我がこの集落の人間を見逃すメリットが見当たらん』
『本当にそうか?』
にべもなく要求を却下しようとする魔族に対して、シャバートが反論を返す。
『貴公の本来の目的は「この街を壊滅させる」ではないのではないか?』
『何を根拠に――』
『貴公が先ほど使用した炎を操るスキルを使えば市民たちを一網打尽に出来たはずだ。だがそれをせずに、一人ずつその武器で人間を殺している。

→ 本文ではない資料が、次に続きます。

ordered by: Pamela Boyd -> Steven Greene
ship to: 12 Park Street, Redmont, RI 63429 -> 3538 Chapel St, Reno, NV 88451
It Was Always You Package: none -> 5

本来の目的は「その武器によって人間を大量に殺す」ことではなのか?』
冷静に分析結果を告げる。
『……ほう。なかなかの推察だ。
だが、それが当たっていたとして、たからどうだというのだ?』
否定しない、ということはその推察が当たっていたのであろう。
『その武器は儀式用のものだろう。その武器で人間を殺せば、その魂が魔力に変換されその武器に貯蔵される。それがその武器の特性なのだろう?
人を殺すたびにその刀が帯びる魔力がどんどん上がっているのがその証拠だ。
おそらくその武器を使用した儀式は、大量の魔力を使用する軍隊魔法か、もしくは禁忌とされる生贄魔術か――
いずれにせよ、本来の目的は「その武器を使った大量の魔力収集」なのだろう』
『……』
魔族はその言葉を否定することもなく、シャバートの言葉を聞いている。
『そしてその武器に貯蔵できる魔力には限界がある。私の【解析】の結果では、あと数十人の命を奪えば満タンになるだろう。

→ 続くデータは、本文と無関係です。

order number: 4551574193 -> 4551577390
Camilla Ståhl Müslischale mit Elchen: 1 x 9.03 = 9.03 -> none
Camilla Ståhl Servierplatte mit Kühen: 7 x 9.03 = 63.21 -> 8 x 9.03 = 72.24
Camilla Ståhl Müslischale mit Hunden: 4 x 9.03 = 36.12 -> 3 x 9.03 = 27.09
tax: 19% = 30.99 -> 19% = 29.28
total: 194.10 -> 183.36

そうなると、残ったこの街の人間の命は無駄になる。そうなると無駄な殺しとなる、もし見逃したとしても次回襲撃するまでに軍備を増強させるだろう。
貴公にとってみれば魔力が貯まってしまえば、無駄な作業が待っている。
ならば私と契約をしないか?
この街は国境を構える中継都市。多くの旅人が訪れ、その旅の途中で何名も命を落としている。
旅人の不慮の死を装い貴公に贄を献上することは簡単だ。
この先、危険を冒さずに安定した魔力供給が望めるのだ。今の様に人の命を乱獲するような場当たりな魔力収集を続けたら、いつか狩場が無くなり危険を冒す事になるだろう。

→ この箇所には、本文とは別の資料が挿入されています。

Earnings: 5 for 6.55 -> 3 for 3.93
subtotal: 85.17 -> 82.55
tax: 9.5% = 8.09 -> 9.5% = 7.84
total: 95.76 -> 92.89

そのリスクを回避するために、この契約は貴公にとっても有意義なものとなるはずだ』
シャバートは街の命運をかけた交渉を持ちかけた。
それは人間側からすれば『裏切り行為』に等しいものであったが、彼の中では『この街を護ること』が第一優先であったのだ。
魔族はその言葉に反応せずゆっくりとシャバートに近づき、右手に持った禍々しい刀を突き出してくる。
やはり、魔族との交渉など無理だったのか……
諦めかけたその時に魔族の笑い声が脳内に響く。
『クハハハハ!!!
面白い。貴様の案、乗ってやろうではないか』
魔族の繰り出した兇刃はシャバートに突き刺さる直前で止まっていた。
シャバートはその言葉に張り詰めていた緊張が解け腰砕きになりかけるのをギリギリのところで堪えた。
緊張の糸が途切れたことにより、発動させていたスキルが解除される。
凍りついていた時が一気に流れ出す。
「貴様を見逃してやろう。その代わり貴様はワタシに贄を差し出すのだ。
では、まず手始めに貴様へ問おう。
この刀はあと数十程度の贄を与えれば魔力が充填される。この中の誰を差し出す?」
魔族はニタリと嗤いシャバートへ問う。
市民の中から生贄を差し出せ、と言っているのだ。
「冒険者ならばいくらでも補充が効く。
今、防具をつけ武器を持っている者ならば殺してもらって構わない……」
ここで怯めば相手に付け入れられる。シャバートは一瞬のうちに脳をフル回転させ、冷徹に切り捨てる者を選別する。
「あぁ、分かった」
そう言い残すと、魔族は目の前から消え、シャバートが伝えた言葉通り冒険者たちを屠っていった。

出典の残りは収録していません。